● **ACTIVITY**
Copy each line of the listing where the word "text" can be found.

● **RECORDS PROVIDED**

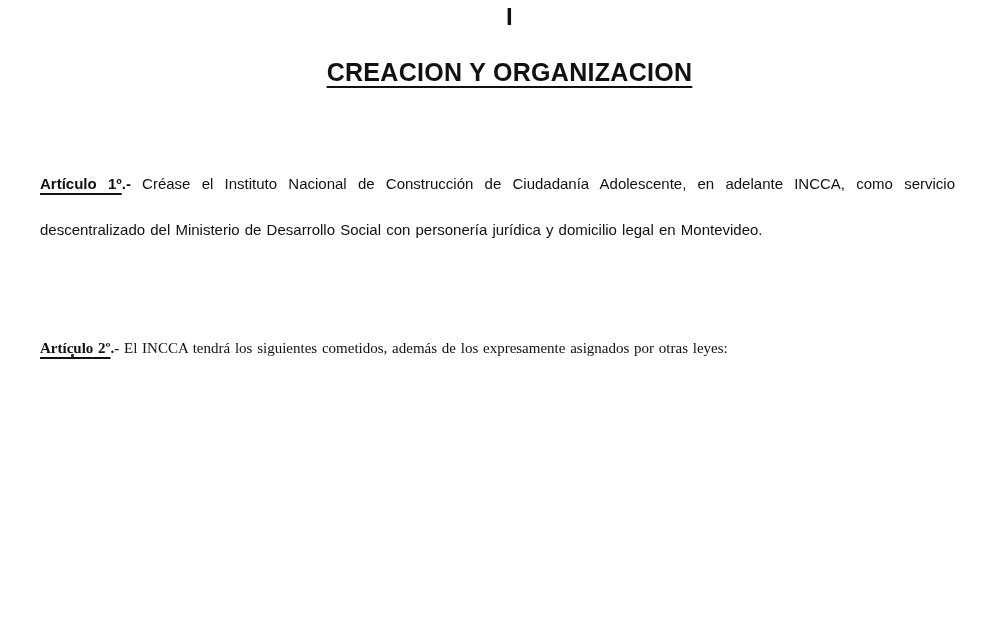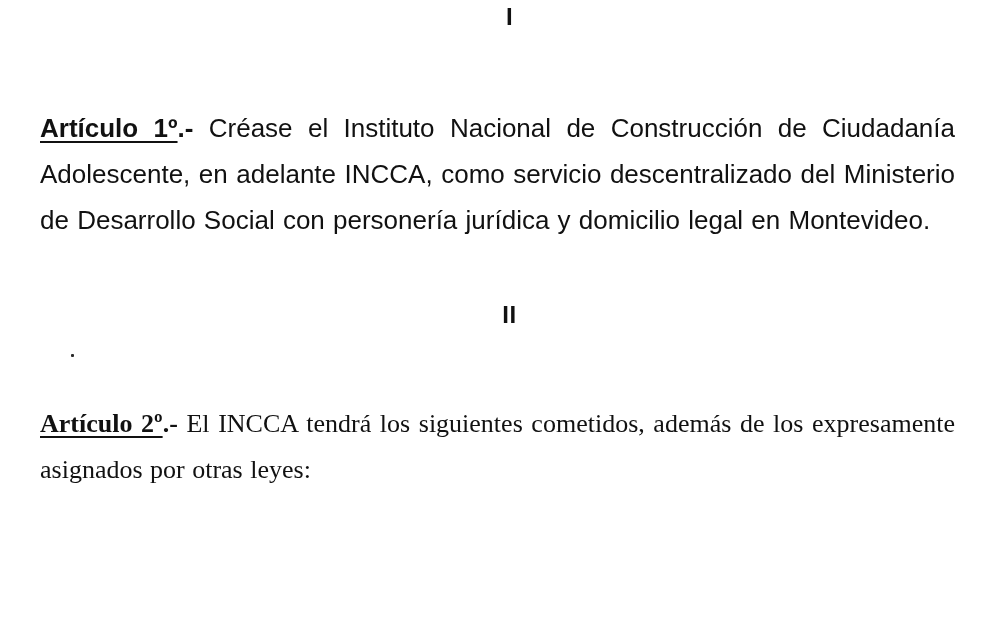--- a/index.html
+++ b/index.html
@@ -35,21 +35,21 @@
     font-size: 25px;
     font-weight: 700;
     line-height: 30px;
     margin-top: 26px;
     letter-spacing: 0.3px;
     text-decoration: underline;
     text-decoration-thickness: 2px;
     text-underline-offset: 5px;
   }
   .para {
-    font-size: 26px;
+    font-size: 15px;
     line-height: 46px;
     text-align: justify;
     text-align-last: left;
     word-spacing: 1px;
   }
   .para.first { margin-top: 74px; }
   .para.second { margin-top: 72px; font-family: Liberation Serif, serif; }
   .article-label {
     font-weight: 700;
     text-decoration: underline;
@@ -69,23 +69,23 @@
     border-radius: 1px;
   }
 </style>
 </head>
 <body>
 
 <div class="page">
 
   <div class="section-number centered first">I</div>
 
+  <div class="section-heading centered">CREACION Y ORGANIZACION</div>
 
   <p class="para first"><span class="article-label">Artículo 1º</span><span class="article-suffix">.-</span> <span>Créase el Instituto Nacional de Construcción de Ciudadanía Adolescente, en adelante INCCA, como servicio descentralizado del Ministerio de Desarrollo Social con personería jurídica y domicilio legal en Montevideo.</span></p>
 
   <div class="scan-speck"></div>
 
-  <div class="section-number centered second">II</div>
 
 
   <p class="para second"><span class="article-label">Artículo 2º</span><span class="article-suffix">.-</span> <span>El INCCA tendrá los siguientes cometidos, además de los expresamente asignados por otras leyes:</span></p>
 
 </div>
 
 </body></html>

● **RESPONSE FOR THIS EXERCISE**
     text-decoration: underline;
     text-decoration-thickness: 2px;
     text-underline-offset: 5px;
     text-align: justify;
     text-align-last: left;
     text-decoration: underline;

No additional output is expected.